Les assassins sont restés maîtres du terrain et le crime a en quelque sorte payé, ce que ressent douloureusement l’auteure lorsqu’elle revient sur place : « Un jour, huit ans après le génocide, je suis retournée dans la maison d’oncle Jean et de tante Aurélia. [...] J’essayais de trouver un sens à ce qui nous était arrivé. J’ai revu les mêmes hommes avec les machettes, sauf que ce n’est pas le sorgho qu’ils avaient taillé mais tante Aurélia, oncle Jean et tous leurs enfants. J’ai discuté avec eux, à la façon rwandaise. Je savais qu’ils les avaient tués, ils savaient que je savais, mais nous faisions comme si rien ne s’était passé. Nous faisions comme si c’était d’autres personnes, quelques monstres venus d’un autre monde, arrivés là sans prévenir pour les assassiner. »
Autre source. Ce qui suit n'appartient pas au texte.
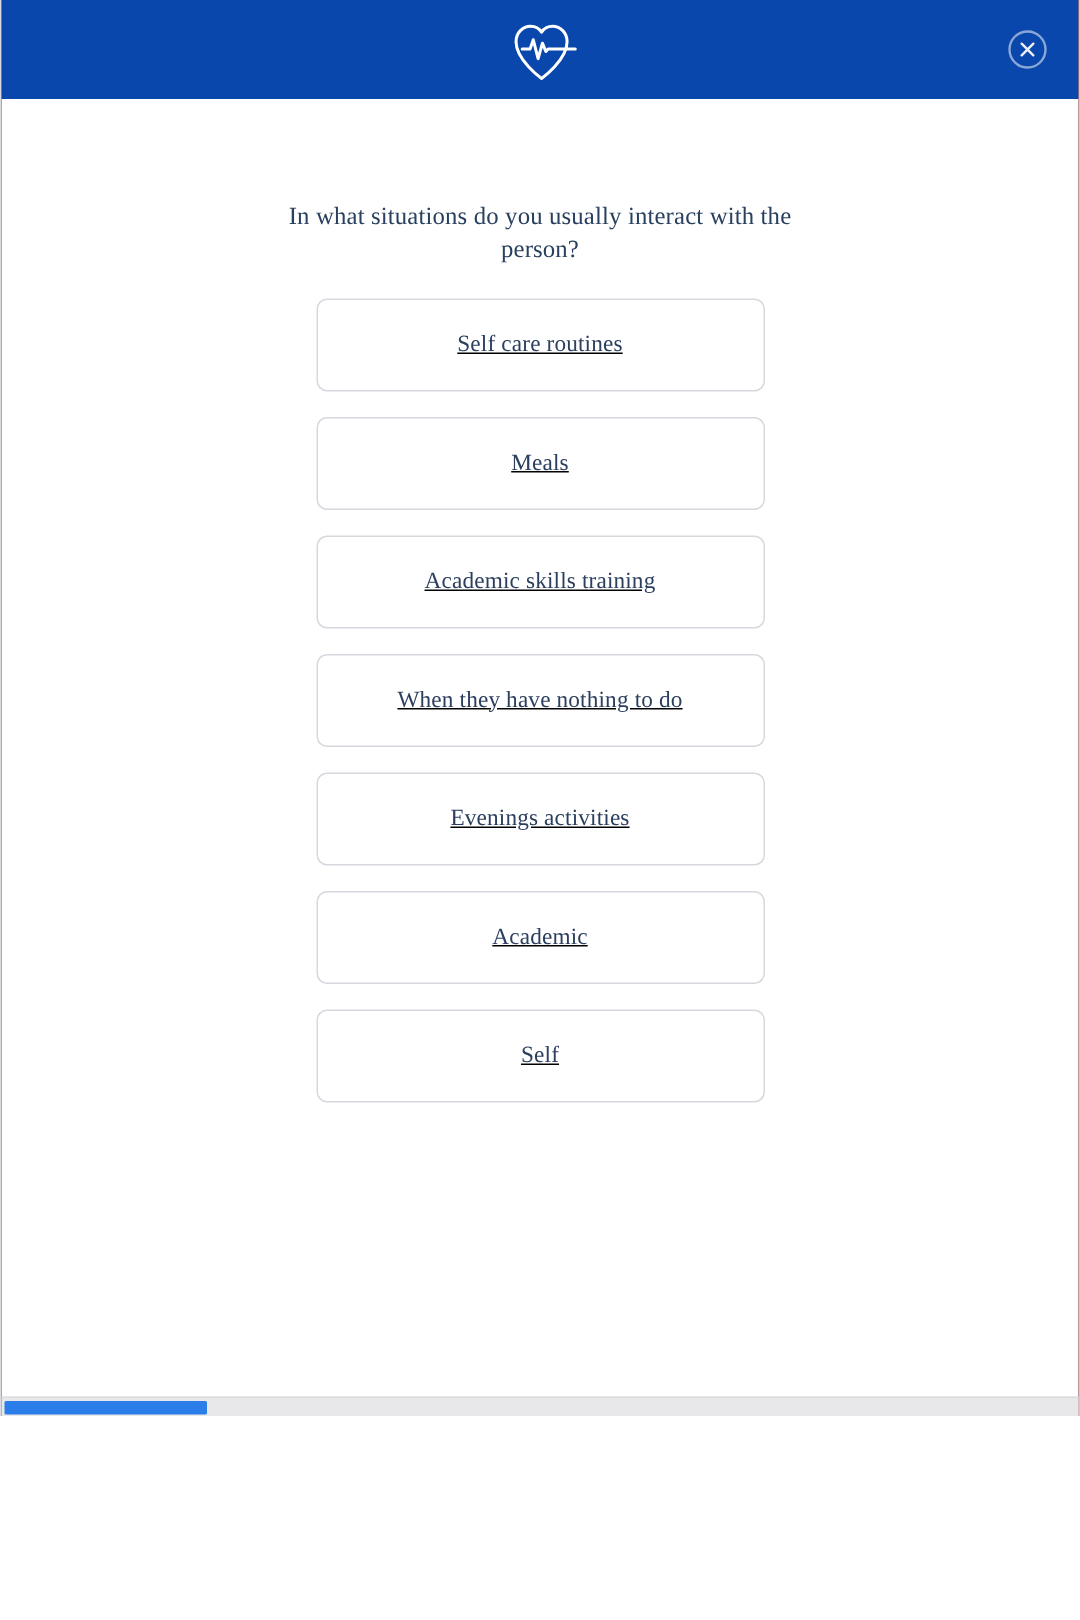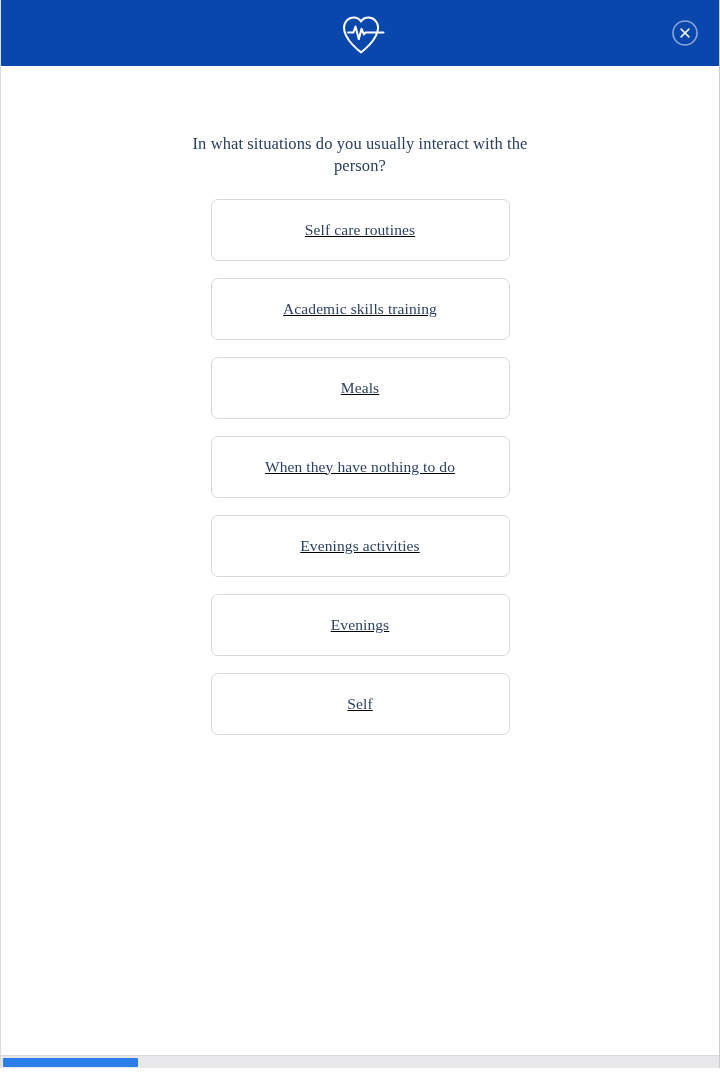--- a/index.html
+++ b/index.html
@@ -15,7 +15,7 @@
   .app-frame {
     position: relative;
     width: 720px;
-    height: 1068px;
+    height: 944px;
     background: #7f1d1d;
     border-left: 1px solid #d9dbe0;
     border-right: 1px solid #c9ccd2;

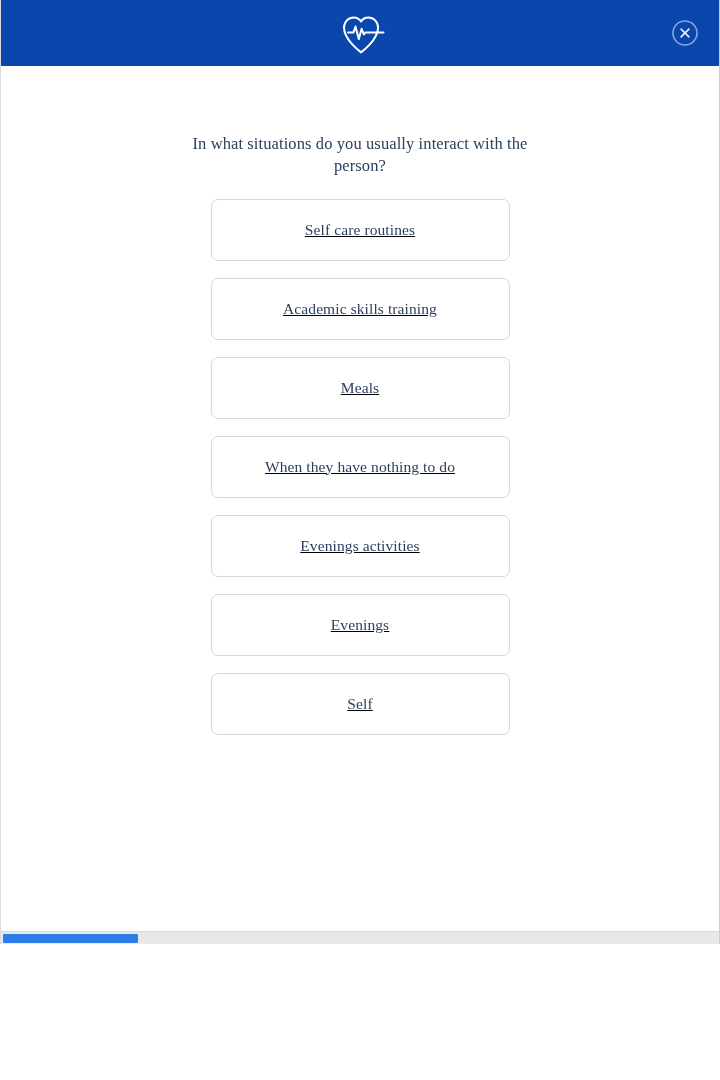--- a/index.html
+++ b/index.html
@@ -153,8 +153,8 @@
 
     <div class="options">
       <button class="option-button">Self care routines</button>
+      <button class="option-button">Meals</button>
       <button class="option-button">Academic skills training</button>
-      <button class="option-button">Meals</button>
       <button class="option-button">When they have nothing to do</button>
       <button class="option-button">Evenings activities</button>
       <button class="option-button">Evenings</button>

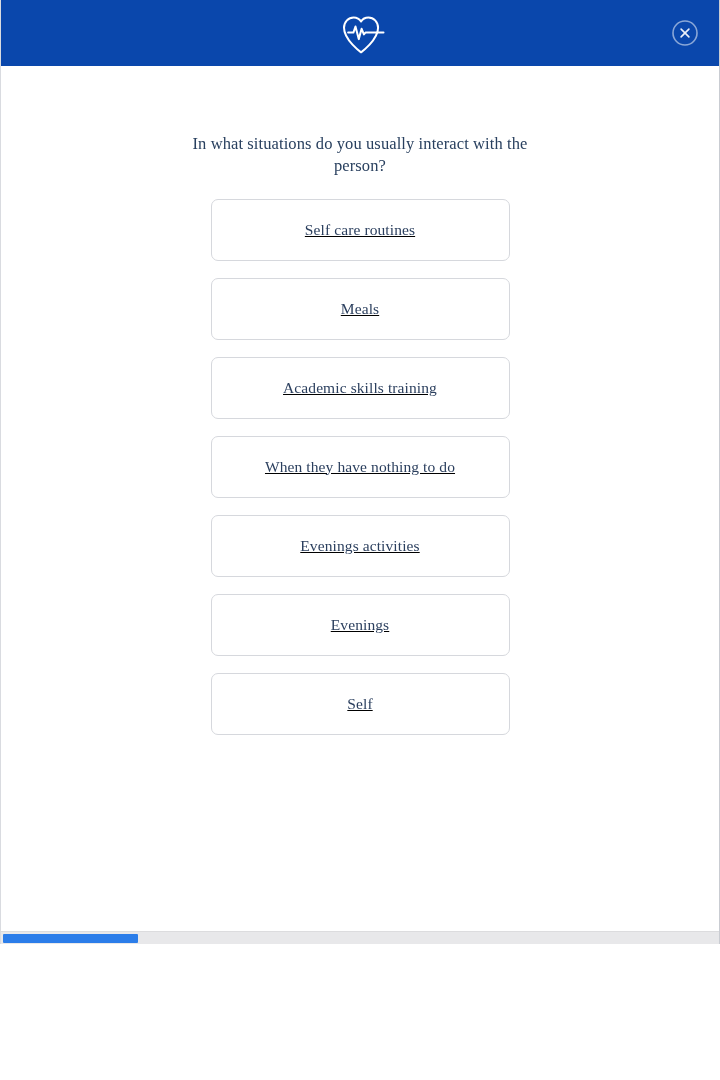--- a/index.html
+++ b/index.html
@@ -157,7 +157,7 @@
       <button class="option-button">Academic skills training</button>
       <button class="option-button">When they have nothing to do</button>
       <button class="option-button">Evenings activities</button>
-      <button class="option-button">Evenings</button>
+      <button class="option-button">Academic</button>
       <button class="option-button">Self</button>
     </div>
   </div>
Il ne reste aux victimes qu’à dresser des mémoriaux - l’auteure en parcourt un - qui servent autant à honorer les défunts qu’à rappeler leur crime aux criminels : « Oui, ces yeux morts mais ouverts vous regardent, haïsseurs, vous regardent lorsque tendrement vous baisez la joue de votre femme ou le front de votre fils, vous regardent lorsque vous riez, vous regardent lorsque paisiblement vous dormez, vous regardent lorsque vous priez, vous regarderont lorsque vous agoniserez » écrivait Albert Cohen dans Ô vous, frères humains en concluant que si les hommes se contentaient de ne plus haïr plutôt que de prétendre aimer leur prochain (il y a beaucoup d’églises au Rwanda, comme en Autriche), l’humanité progresserait déjà quelque peu ...

Réparer moralement signifie aussi réexaminer le rôle joué par la France dans toute cette affaire.

L’auteure n’en parle pas, si ce n’est pour s’étonner de l’indifférence qui régnait dans le pays juste après les massacres : « Nous sommes arrivées [elle et sa soeur] à Paris au mois d’août, en plein été, les gens avaient l’air heureux, allongés paisibles au soleil. Des heures et des heures à ne rien faire d’autre, sinon prendre le soleil. Chez nous, de là où je venais, je n’avais jamais vu personne étalé comme ça au soleil, sauf ceux atteints de malaria, avec une fièvre à claquer des dents. Ou alors les morts. Seuls les cadavres pouvaient rester ainsi. Je n’aimais pas ces journées. Au parc, des enfants s’amusaient près de leurs mères immobiles. Les gens passaient à côté d’eux sans même les remarquer. Je pensais à mon petit frère, lui qui rêvait de manège et de chevaux de bois. Je l’entendais hoqueter lors de ses derniers instants, seul sous le soleil brûlant. »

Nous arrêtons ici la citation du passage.